Default Looming, Rating Agencies Sound The Alarm
President Obama has endorsed a plan from the Senate's bipartisan "Gang of Six" that would shave nearly $4 trillion off the deficit over the next 10 years.
The major credit rating agencies have warned that the government needs at least that level of deficit reduction to preserve its top-notch bond rating. It's a powerful message from the rating agencies, which were largely discredited in the years leading up to the financial crisis.
Defaults Driven By Politics
A credit rating is a kind of report card that tells investors how likely they are to be repaid when they lend money to a corporation or the government. Nikola Swann develops those report cards for one of the big rating agencies, Standard & Poor's. Because Swann rates government bonds, he has to count not just dollars in the Treasury, but also votes in the House and Senate.
"We do have to take into account the politics. The fact is, a very large number of sovereign defaults that have happened have been directly driven by the politics," he says.
Last week, S&P and its ratings rival Moody's both issued warnings that the U.S. government's rock-solid guarantee of repayment might not be so rock-solid after all.
Both cited the possibility that lawmakers will not vote to raise the government's debt limit in time to avoid a default.
But Swann says that's not his biggest concern. He says the real danger is that after all this talk about getting the government's fiscal house in order, policymakers won't grab the opportunity to make tough, long-term decisions to rein in the deficit.
"So if that consensus cannot be reached under these conditions," Swann says, "it does bring up the question of what conditions could they be reached under."
That assessment has strengthened the hand of people in both parties who are pushing for large-scale deficit reduction. Treasury Secretary Timothy Geithner invoked the rating agencies during closed-door negotiations at the White House last week. And Texas Rep. Jeb Hensarling quoted from a ratings report during a Republican news conference.
"Rough translation: There is no more road left to kick the can down the road."
S&P does not take a position on what mix of spending cuts or tax increases might achieve its deficit-cutting target. But Swann says that in order for any plan to be believable, it will have to survive through several different election cycles.
"So for that to happen, we believe you would have to have the leadership of both parties agree to the plan," he says.
That suggests that the plan can't be tilted too much one way or another. "Well," Swann adds, "it has to be a compromise."
'Nobody Likes Them'
In a sense, the rating agencies are merely stating the obvious.
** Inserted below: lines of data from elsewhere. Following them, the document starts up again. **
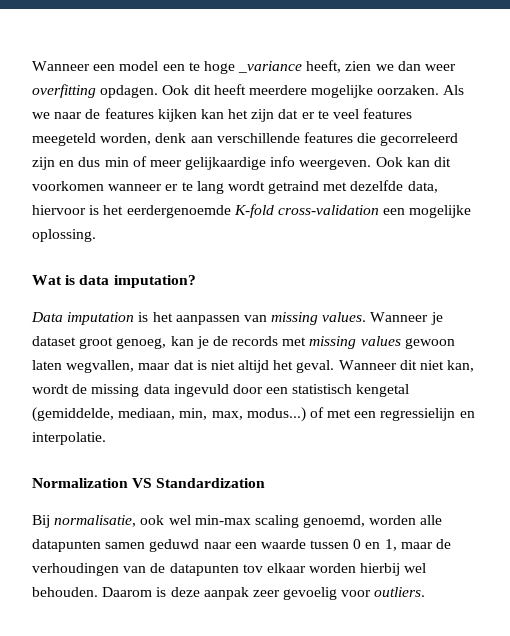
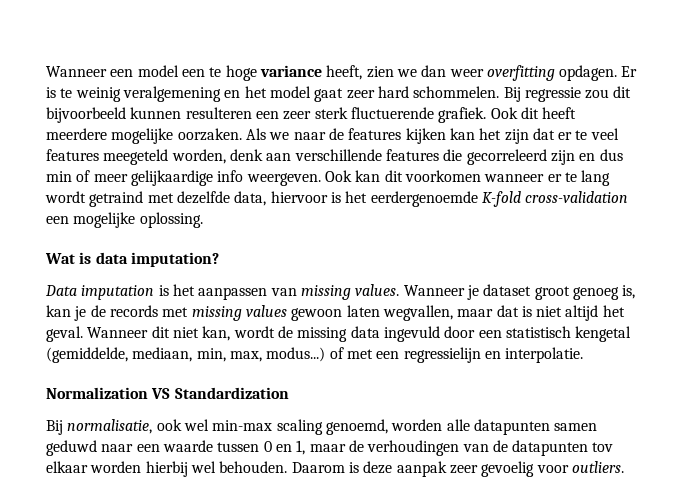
- Wanneer een model een te hoge _variance heeft, zien we dan weer overfitting opdagen.
+ Wanneer een model een te hoge variance heeft, zien we dan weer overfitting opdagen.
+ Er is te weinig veralgemening en het model gaat zeer hard schommelen. Bij regressie zou dit bijvoorbeeld kunnen resulteren een zeer sterk fluctuerende grafiek.
- Wanneer je dataset groot genoeg, kan je de records met missing values gewoon laten wegvallen, maar dat is niet altijd het geval.
+ Wanneer je dataset groot genoeg is, kan je de records met missing values gewoon laten wegvallen, maar dat is niet altijd het geval.

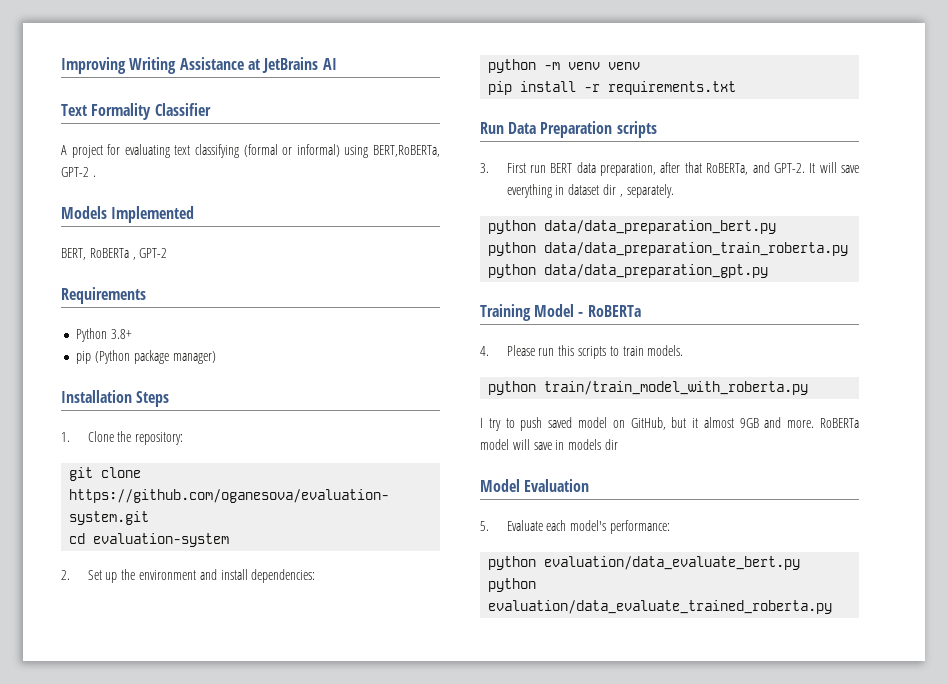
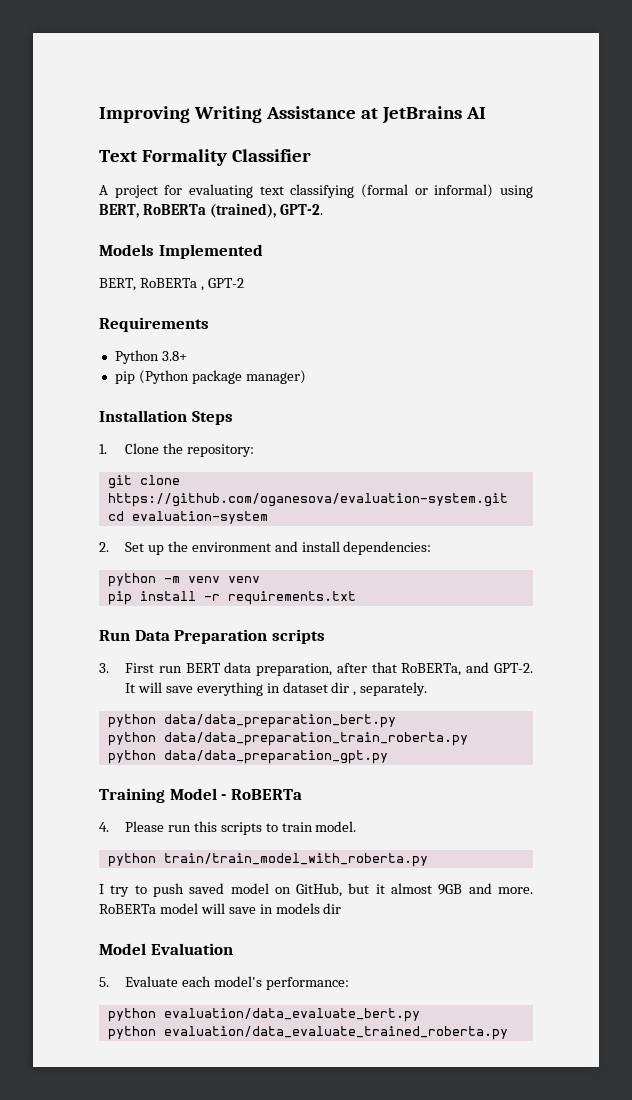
- A project for evaluating text classifying (formal or informal) using BERT,RoBERTa, GPT-2 .
+ A project for evaluating text classifying (formal or informal) using BERT, RoBERTa (trained), GPT-2.
- 4. Please run this scripts to train models.
+ 4. Please run this scripts to train model.

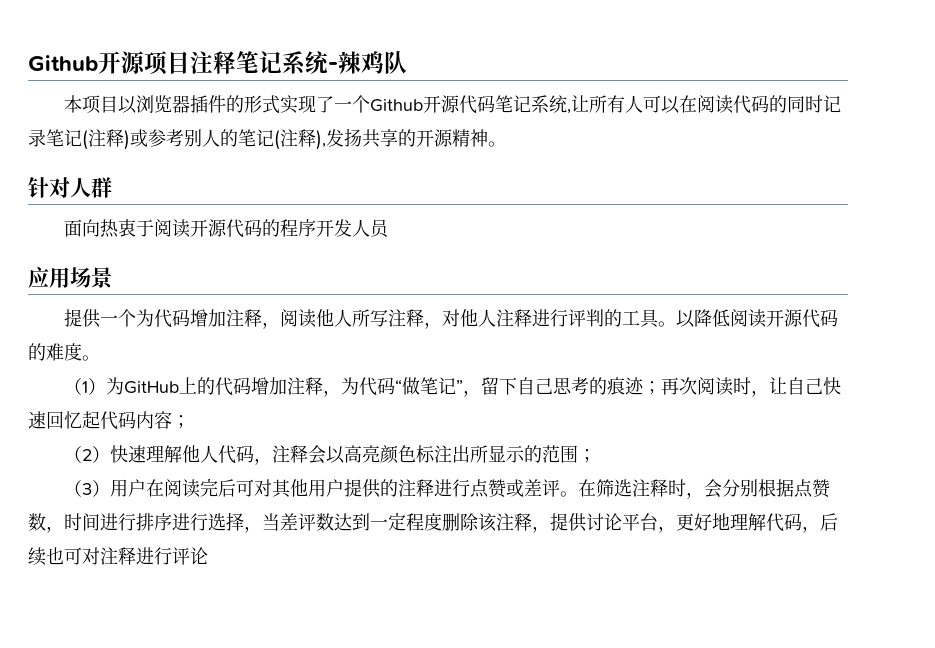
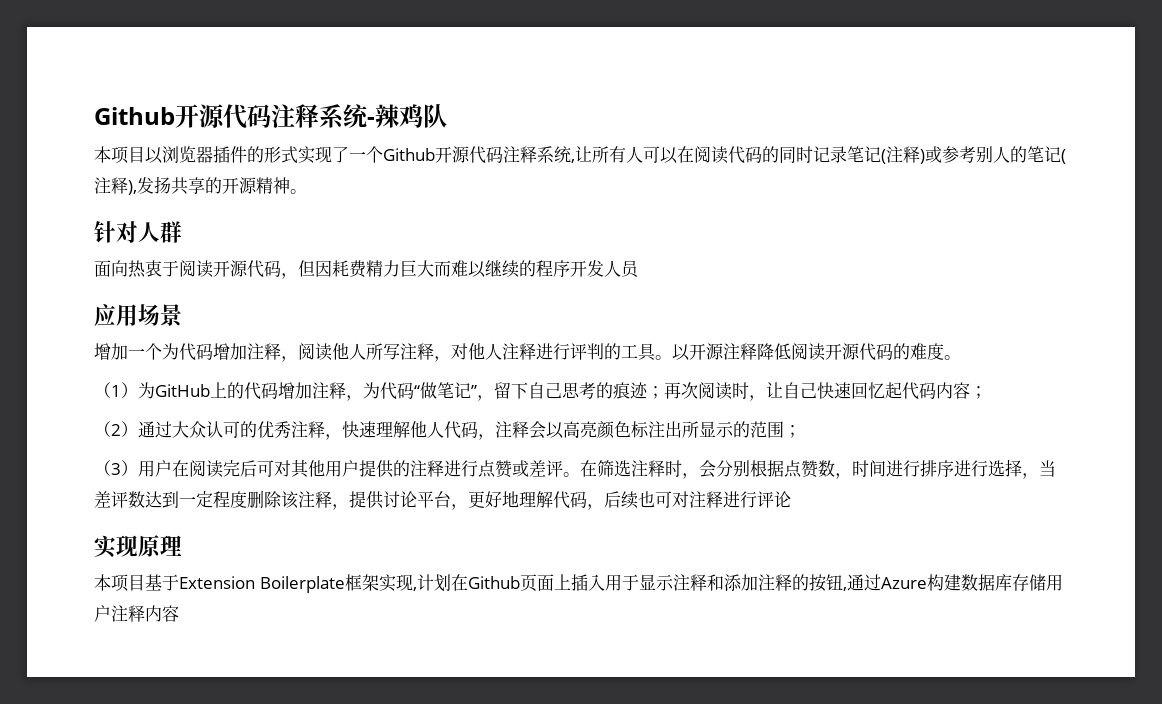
- Github开源项目注释笔记系统-辣鸡队
+ Github开源代码注释系统-辣鸡队
- 本项目以浏览器插件的形式实现了一个Github开源代码笔记系统,让所有人可以在阅读代码的同时记录笔记(注释)或参考别人的笔记(注释),发扬共享的开源精神。
+ 本项目以浏览器插件的形式实现了一个Github开源代码注释系统,让所有人可以在阅读代码的同时记录笔记(注释)或参考别人的笔记(注释),发扬共享的开源精神。
- 面向热衷于阅读开源代码的程序开发人员
+ 面向热衷于阅读开源代码，但因耗费精力巨大而难以继续的程序开发人员
- 提供一个为代码增加注释，阅读他人所写注释，对他人注释进行评判的工具。
+ 增加一个为代码增加注释，阅读他人所写注释，对他人注释进行评判的工具。
- 以降低阅读开源代码的难度。
+ 以开源注释降低阅读开源代码的难度。
- （2）快速理解他人代码，注释会以高亮颜色标注出所显示的范围；
+ （2）通过大众认可的优秀注释，快速理解他人代码，注释会以高亮颜色标注出所显示的范围；
+ 实现原理
+ 本项目基于Extension Boilerplate框架实现,计划在Github页面上插入用于显示注释和添加注释的按钮,通过Azure构建数据库存储用户注释内容

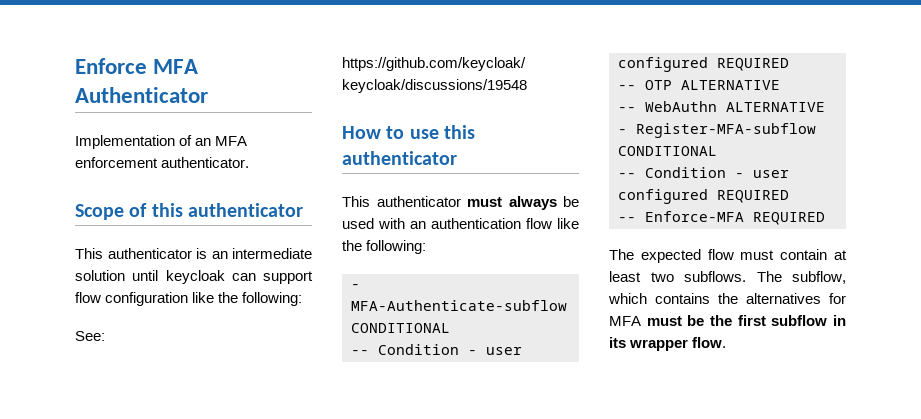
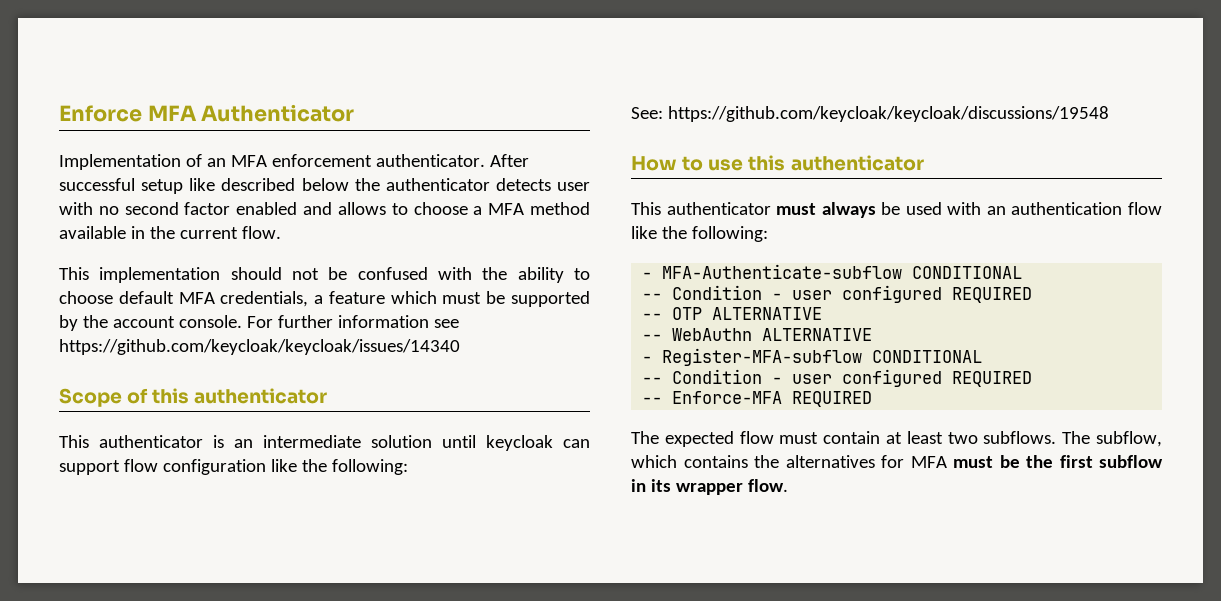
+ After successful setup like described below the authenticator detects user with no second factor enabled and allows to choose a MFA method available in the current flow.
+ This implementation should not be confused with the ability to choose default MFA credentials, a feature which must be supported by the account console. For further information see https://github.com/keycloak/keycloak/issues/14340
But the obvious carries extra weight when they say it. Amy Borrus, who's with the Council of Institutional Investors, can only shake her head at the attention paid to the rating agencies, given their track record over the past decade.
"It's been, in a word, pretty poor," she says. "You know, 10 years ago they failed to see the collapse of Enron coming around the corner. In the global financial crisis ... there were many instances where credit raters inflated ratings on structured financial products to win business from firms that issued the debt."
That's been one of the problems with rating agencies: They're typically paid by the companies or governments whose debt they're rating — a system that's been likened to having food critics paid by the restaurants they're reviewing.
Bob Dannhauser, who's with a professional group of investment pros called the CFA Institute, says one of the goals of the Dodd-Frank financial overhaul was to limit the influence of rating agencies as the sole arbiters of credit-worthiness.
"They're unusual in Washington these days, in that nobody likes them," Dannhauser says. "Nobody's standing up for them. They're sort of a universally disliked target. And that was heard loud and clear as Dodd-Frank got negotiated and passed."
So far, though, no clear alternative to the rating agencies has emerged. And Dannhauser thinks that in the current debate over deficits, they're actually performing a valuable service.
"One of the criticisms of credit rating agencies is that they're always a little bit late to the party," he says. "They issue downgrades after the market has absorbed and digested all the bad news there is to have. This is a pretty good example of them trying to be in front of the issue and say, 'Here's the path that we're on, and look out.' "
S&P's Swann says that warning is really directed at investors, not the government. But as U.S. policymakers decide what to do next, some will be thinking about how this will look on the country's financial report card.